= Aim of the exercise =
Please output exactly the lines from the one containing "text: Desktop ->" through the end of the records below, leaving out any pictures.

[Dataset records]
_ _ _ _

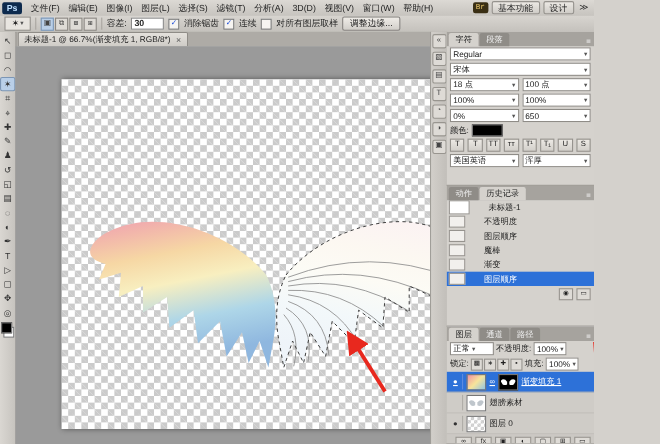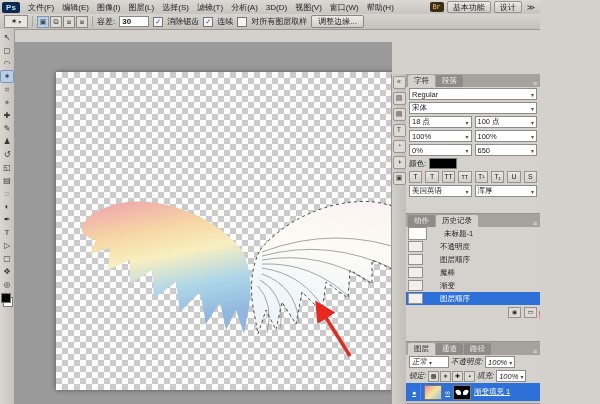"未标题-1 @ 66.7%(渐变填充 1, RGB/8*)" div.doctabs { html: none -> <div> <div> <span>未标题-1 @ 66.7%(渐变填充 1, RGB/8*)</span> <span>×</span> </div> </div> }
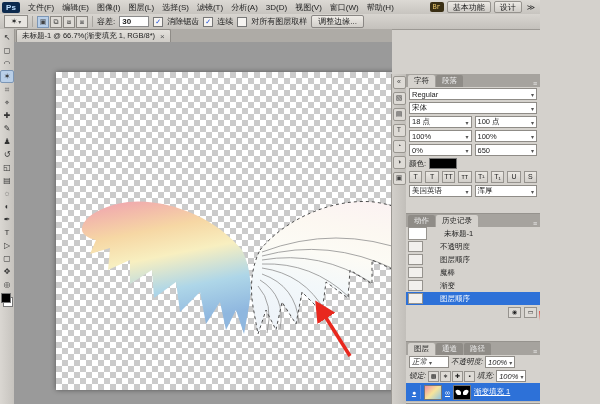"字符" .rightdock { margin-top: 45px -> none }
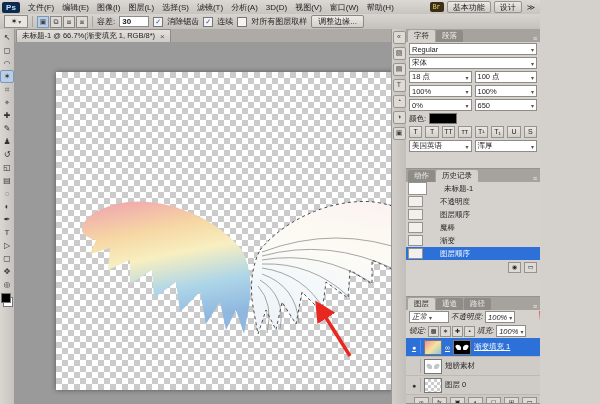"正常" .lctl { font-style: italic -> none }
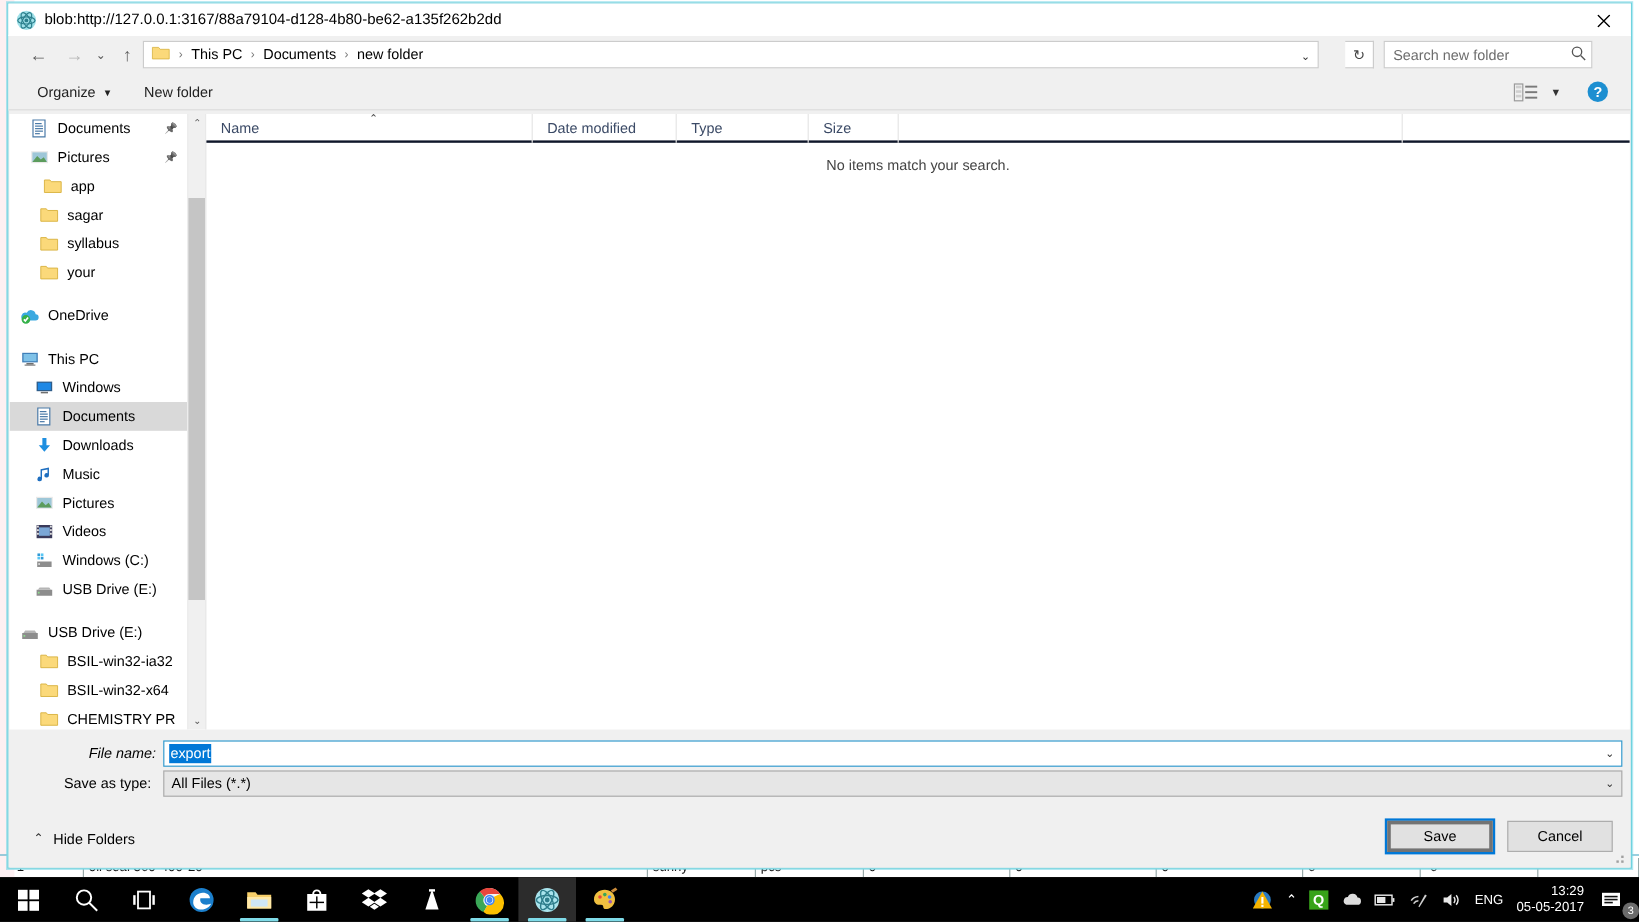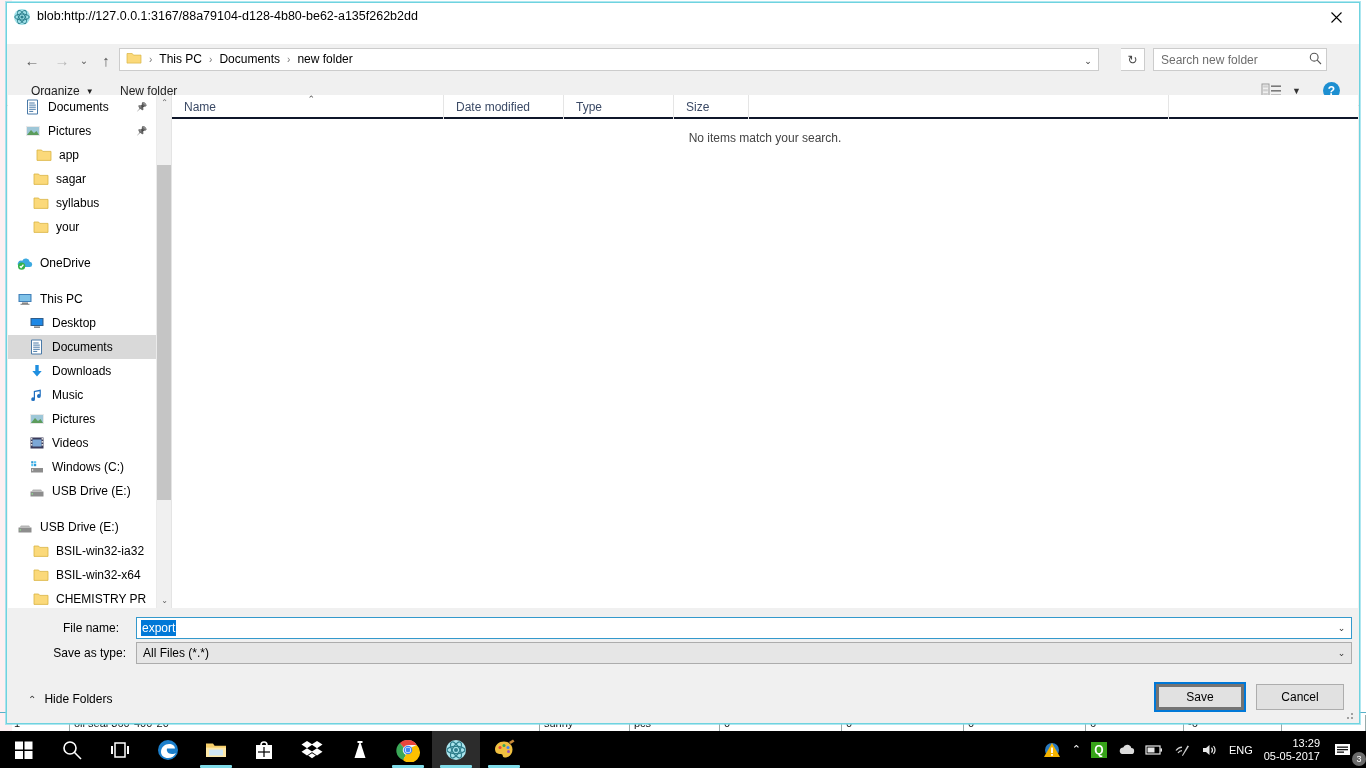"blob:http://127.0.0.1:3167/88a79104-d128" #titlebar { height: 41px -> 27px }
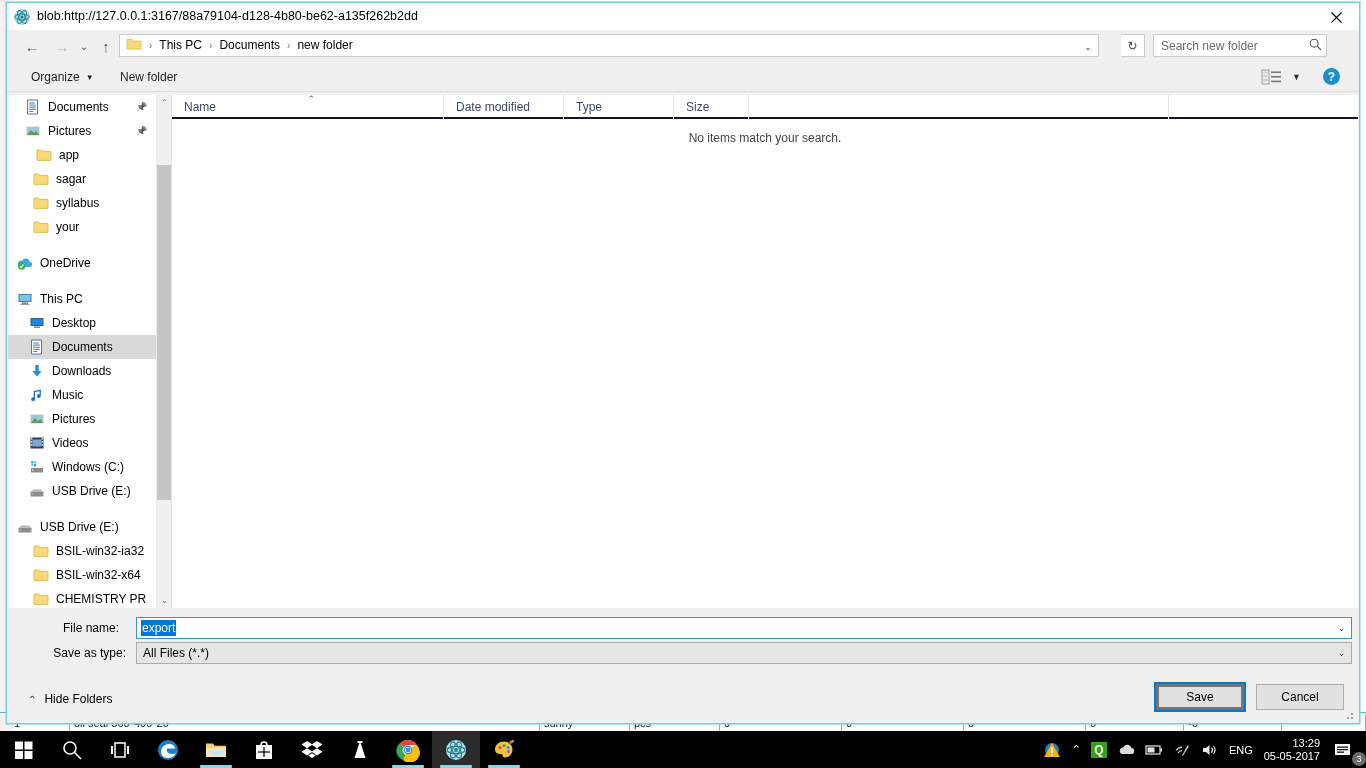"Desktop" span { text: Desktop -> Windows }
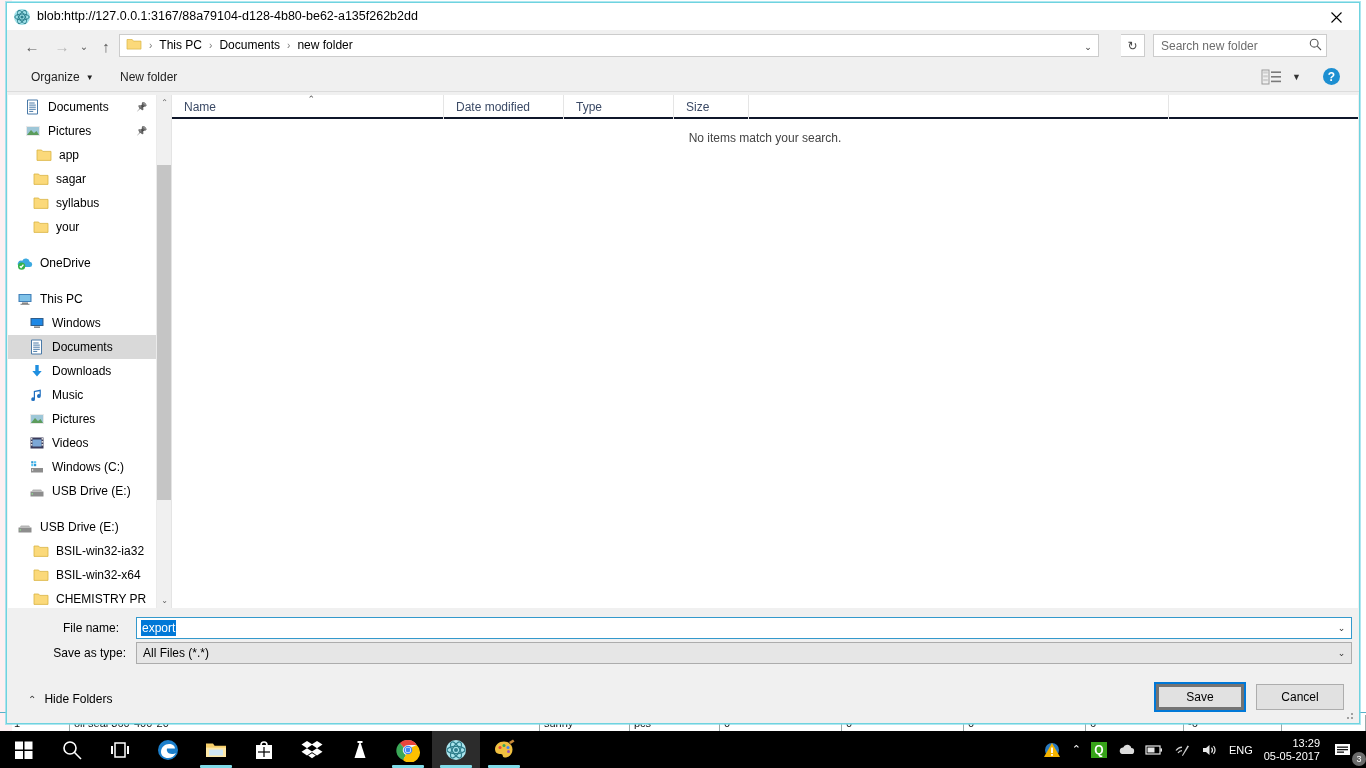"File name:" div.flabel { font-style: none -> italic; left: 1px -> 12px }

_ _ _ _

= Output =
"Desktop" span { text: Desktop -> Windows }
"File name:" div.flabel { font-style: none -> italic; left: 1px -> 12px }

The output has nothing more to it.